The original purpose of DSM was so that psychologists and the lot have categorizations handy for filling out claims with patient's insurance. It's a lot easier to convince insurance companies to pay for treatments when the diagnosis is 'Attention deficit disorder' rather then 'Little Timmy is having a hard time sitting still in class and occasionally gets completely out of control'.

That doesn't mean these disorders don't exist or that DSM diagnoses are invalid or useless. It just means that it's all a bit 'hand wavy'.

> The same can be said of probably most disorders listed in the DSM.

True. Although, it is plausible that some DSM-5 disorders may have greater validity issues than others, and ASD may be one of those disorders with greater-than-average validity issues. The paper I cited built an extensive case, based on 14 separate research findings, to support the conclusion that ASD lacks validity. I wouldn't presume that if you repeated the same exercise for some other DSM-5 disorder you'd necessarily get an equally negative result.

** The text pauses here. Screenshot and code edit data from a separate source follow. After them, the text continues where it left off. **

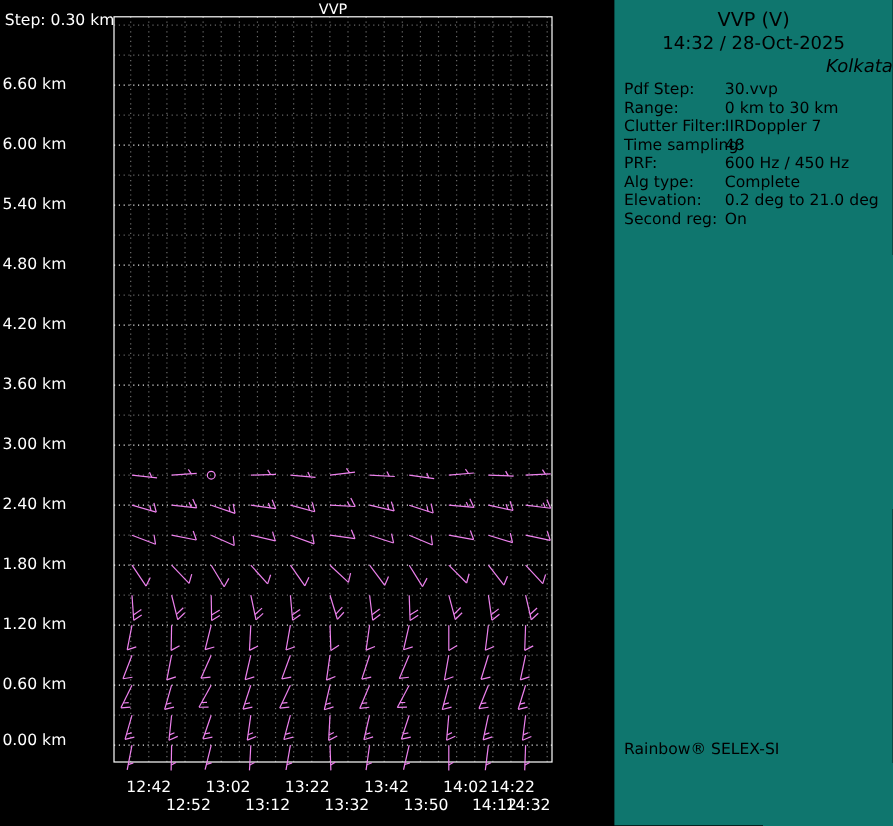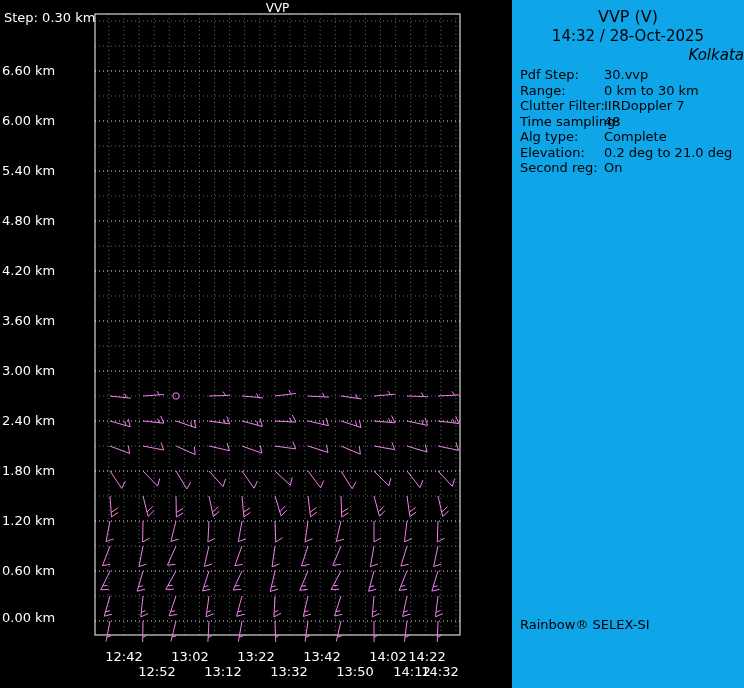--- a/index.html
+++ b/index.html
@@ -11,21 +11,21 @@
 
   
   .plot-region{position:absolute;left:0;top:0;width:461px;height:688px;background:#000;color:#fff;}
   .step-label{position:absolute;left:4px;top:10px;font-size:13px;white-space:nowrap;}
   .plot-title{position:absolute;left:95px;top:1px;width:365px;text-align:center;font-size:12px;}
   #plot-svg{position:absolute;left:0;top:0;}
   .y-label{position:absolute;left:2px;width:86px;text-align:left;font-size:13px;white-space:nowrap;}
   .x-label{position:absolute;font-size:13px;transform:translateX(-50%);white-space:nowrap;}
 
   
-  .info-panel{position:absolute;left:512px;top:0;width:232px;height:688px;background:#0ea5e9;color:#000;}
+  .info-panel{position:absolute;left:512px;top:0;width:232px;height:688px;background:#0f766e;color:#000;}
   .panel-title{margin-top:7px;text-align:center;font-size:16px;}
   .panel-datetime{margin-top:1px;text-align:center;font-size:15px;}
   .panel-site{margin-top:1px;text-align:right;font-size:15px;font-style:italic;}
   #param-list{position:absolute;left:8px;top:67px;right:2px;font-size:13px;}
   .param-row{position:relative;height:15.5px;white-space:nowrap;}
   .param-value{position:absolute;left:84px;top:0;}
   .panel-footer{position:absolute;left:8px;top:617px;font-size:13px;white-space:nowrap;text-align:center;}
 </style>
 </head>
 <body>
@@ -604,20 +604,21 @@
 
   <div class="info-panel">
     <div class="panel-title">VVP (V)</div>
     <div class="panel-datetime">14:32 / 28-Oct-2025</div>
     <div class="panel-site">Kolkata</div>
     <div id="param-list">
         <div class="param-row"><span>Pdf Step:</span><span class="param-value">30.vvp</span></div>
         <div class="param-row"><span>Range:</span><span class="param-value">0 km to 30 km</span></div>
         <div class="param-row"><span>Clutter Filter:</span><span class="param-value">IIRDoppler 7</span></div>
         <div class="param-row"><span>Time sampling:</span><span class="param-value">48</span></div>
+        <div class="param-row"><span>PRF:</span><span class="param-value">600 Hz / 450 Hz</span></div>
         <div class="param-row"><span>Alg type:</span><span class="param-value">Complete</span></div>
         <div class="param-row"><span>Elevation:</span><span class="param-value">0.2 deg to 21.0 deg</span></div>
         <div class="param-row"><span>Second reg:</span><span class="param-value">On</span></div>
       </div>
     <div class="panel-footer">Rainbow® SELEX-SI</div>
   </div>
 
 </div>
 
 </body></html>

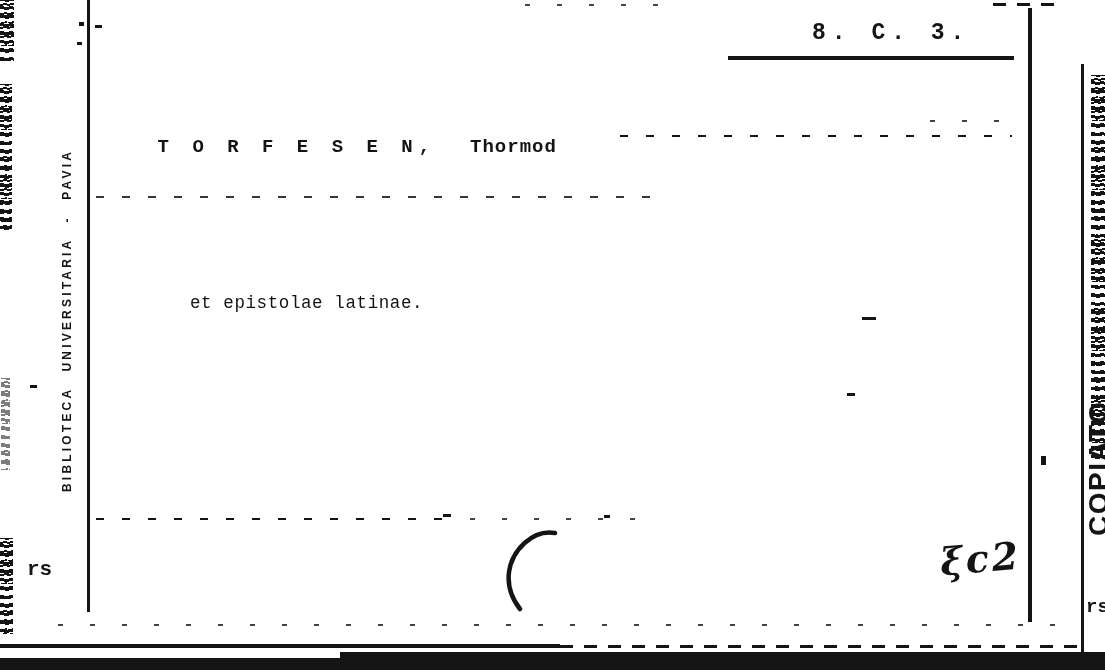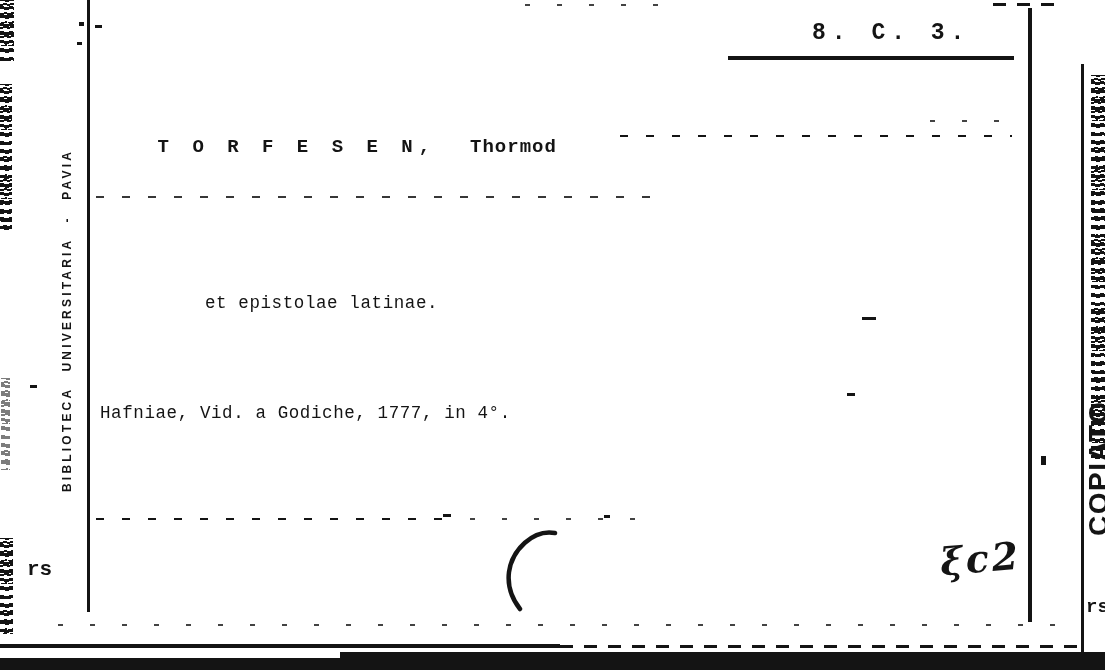--- a/index.html
+++ b/index.html
@@ -91,23 +91,22 @@
   <div class="shelf-underline"></div>
 
   <div class="author-row tw">
     <span class="surname">T O R F E S E N,</span><span class="forename">Thormod</span>
   </div>
   <div class="abs dashline fine" style="left:930px;top:120px;width:80px;height:2px;"></div>
   <div class="abs dashline" style="left:620px;top:135px;width:392px;height:2px;"></div>
 
   <div class="abs dashline" style="left:96px;top:196px;width:556px;height:2px;opacity:.85;"></div>
 
-  <div class="abs tw bodyline" style="left:205px;top:293px;">et epistolae latinae.</div>
+  <div class="abs tw bodyline" style="left:190px;top:293px;">et epistolae latinae.</div>
 
-  <div class="abs tw bodyline" style="left:100px;top:403px;">Hafniae, Vid. a Godiche, 1777, in 4°.</div>
 
   <div class="abs dashline" style="left:96px;top:518px;width:360px;height:2px;"></div>
   <div class="abs dashline fine" style="left:470px;top:518px;width:180px;height:2px;"></div>
 
   <svg class="crescent" width="70" height="88" viewBox="0 0 70 88">
     <path d="M 58 9 C 36 5 15 26 12 48 C 10 64 16 76 23 85" fill="none" stroke="#141414" stroke-width="4.5" stroke-linecap="round"></path>
   </svg>
 
   <div class="initials-left tw">rs</div>
 

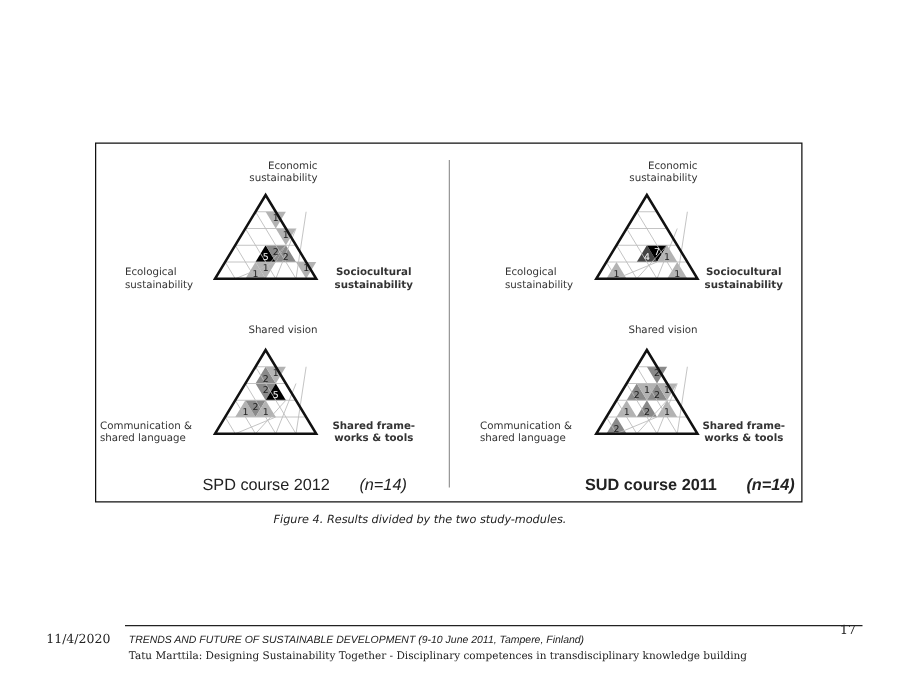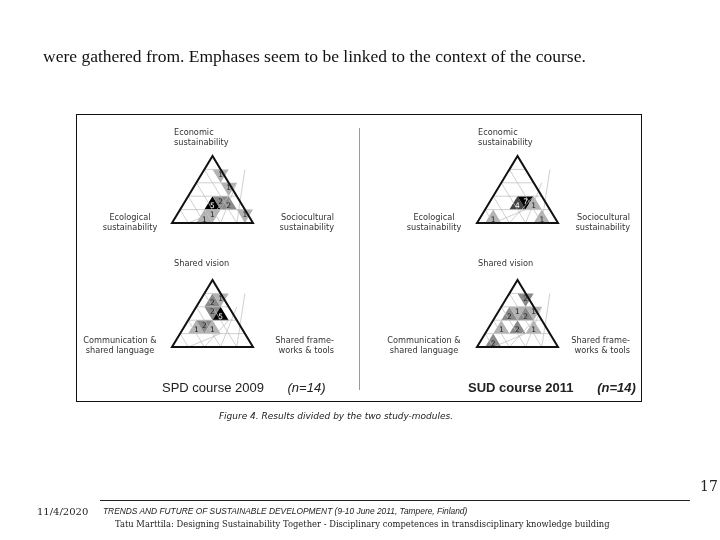--- a/index.html
+++ b/index.html
@@ -1,38 +1,37 @@
 <!DOCTYPE html>
 <html><head>
 <meta charset="utf-8">
 <style>
   html,body{margin:0;padding:0;background:#fff;}
   body{width:720px;height:540px;position:relative;overflow:hidden;font-family:"DejaVu Serif",serif;color:#111;}
   .intro{position:absolute;left:43px;top:44px;width:660px;font-family:"Liberation Serif",serif;font-size:17.5px;line-height:24px;color:#111;}
   .intro p{margin:0;}
   .figure-box{position:absolute;left:76px;top:114px;width:566px;height:288px;border:1.5px solid #111;box-sizing:border-box;background:#fff;}
   .divider{position:absolute;left:359px;top:128px;width:1px;height:262px;background:#999;}
-  .lbl{position:absolute;font-family:"DejaVu Sans",sans-serif;font-size:8.2px;line-height:10px;color:#333;text-align:left;}
-  .lbl.l{text-align:center;}
-  .lbl.r{text-align:right;}
+  .lbl{position:absolute;font-family:"DejaVu Sans",sans-serif;font-size:8.2px;line-height:10px;color:#333;text-align:right;}
+  .lbl.l{text-align:left;}
+  .lbl.r{text-align:center;font-weight:bold;}
   .course{position:absolute;font-family:"Liberation Sans",sans-serif;font-size:13px;color:#222;white-space:nowrap;}
   .course i{font-style:italic;margin-left:20px;}
   svg.tri{position:absolute;overflow:visible;}
   .caption{position:absolute;left:0;top:411px;width:672px;text-align:center;font-family:"DejaVu Sans",sans-serif;font-style:italic;font-size:9px;color:#222;}
   .footer-line{position:absolute;left:100px;top:500px;width:590px;height:1px;background:#222;}
   .foot-date{position:absolute;left:37px;top:506px;font-family:"DejaVu Serif",serif;font-size:10px;font-weight:normal;color:#222;}
   .foot-conf{position:absolute;left:103px;top:506px;font-family:Liberation Sans, sans-serif;font-style:italic;font-size:8.4px;color:#222;}
-  .foot-author{position:absolute;left:103px;top:519px;font-family:"DejaVu Serif",serif;font-size:8.4px;color:#222;margin-left:12px;}
-  .foot-page{position:absolute;left:672px;top:478px;font-family:"DejaVu Serif",serif;font-size:14px;color:#222;margin-left:28px;}
+  .foot-author{position:absolute;left:103px;top:519px;font-family:"DejaVu Serif",serif;font-size:8.4px;color:#222;}
+  .foot-page{position:absolute;left:672px;top:499px;font-family:"DejaVu Serif",serif;font-size:10px;color:#222;}
 </style>
 </head>
 <body>
 
 <div class="intro">
-  <p>were gathered from. Emphases seem to be linked to the context of the course.</p>
 </div>
 
 <div class="figure-box"></div>
 <div class="divider"></div>
 
 <div class="lbl" style="left:174px;top:127px;width:80px;">
     <div>Economic</div>
     <div>sustainability</div>
   </div>
 <div class="lbl l" style="left:100px;top:212px;width:60px;">
@@ -113,21 +112,21 @@
     <polygon points="40.50,0.00 0.00,67.00 81.00,67.00" fill="none" stroke="#111" stroke-width="2"></polygon>
     <text x="40.5" y="25.333333333333332" text-anchor="middle" font-family="DejaVu Sans, sans-serif" font-size="7.5" fill="#222">2</text>
     <text x="48.6" y="20.866666666666667" text-anchor="middle" font-family="DejaVu Sans, sans-serif" font-size="7.5" fill="#222">1</text>
     <text x="40.5" y="34.266666666666666" text-anchor="middle" font-family="DejaVu Sans, sans-serif" font-size="7.5" fill="#222">2</text>
     <text x="48.6" y="38.733333333333334" text-anchor="middle" font-family="DejaVu Sans, sans-serif" font-size="7.5" fill="#fff">5</text>
     <text x="24.3" y="52.13333333333333" text-anchor="middle" font-family="DejaVu Sans, sans-serif" font-size="7.5" fill="#222">1</text>
     <text x="32.400000000000006" y="47.666666666666664" text-anchor="middle" font-family="DejaVu Sans, sans-serif" font-size="7.5" fill="#222">2</text>
     <text x="40.50000000000001" y="52.13333333333333" text-anchor="middle" font-family="DejaVu Sans, sans-serif" font-size="7.5" fill="#222">1</text>
   </svg>
 
-<div class="course" style="left:162px;top:380px;"><span>SPD course 2009</span> <i>(n=14)</i></div>
+<div class="course" style="left:162px;top:380px;"><span>SPD course 2012</span> <i>(n=14)</i></div>
 
 <div class="lbl" style="left:478px;top:127px;width:80px;">
     <div>Economic</div>
     <div>sustainability</div>
   </div>
 <div class="lbl l" style="left:404px;top:212px;width:60px;">
     <div>Ecological</div>
     <div>sustainability</div>
   </div>
 <div class="lbl r" style="left:560px;top:212px;width:70px;">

> The original purpose of DSM was so that psychologists and the lot have categorizations handy for filling out claims with patient's insurance.

Which makes its use in research especially questionable. And this is part of why NIMH announced back in 2013 [1] that they were shifting research funding away from research based on DSM categories. If research based on the DSM-5 is dubious, then funding such research is not a good use of limited research funding resources. (It is worth noting this study was funded by NICHD not NIMH; I'd question whether NIMH would fund a study like this given its current funding criteria.)

> That doesn't mean these disorders don't exist or that DSM diagnoses are invalid or useless. It just means that it's all a bit 'hand wavy'.

What do you mean by "invalid"? If by "valid" one means biological validity and/or construct validity, then the whole point of the paper I cited was to argue that ASD lacks both forms of validity, and hence that in those senses of "valid", the diagnosis of ASD is invalid.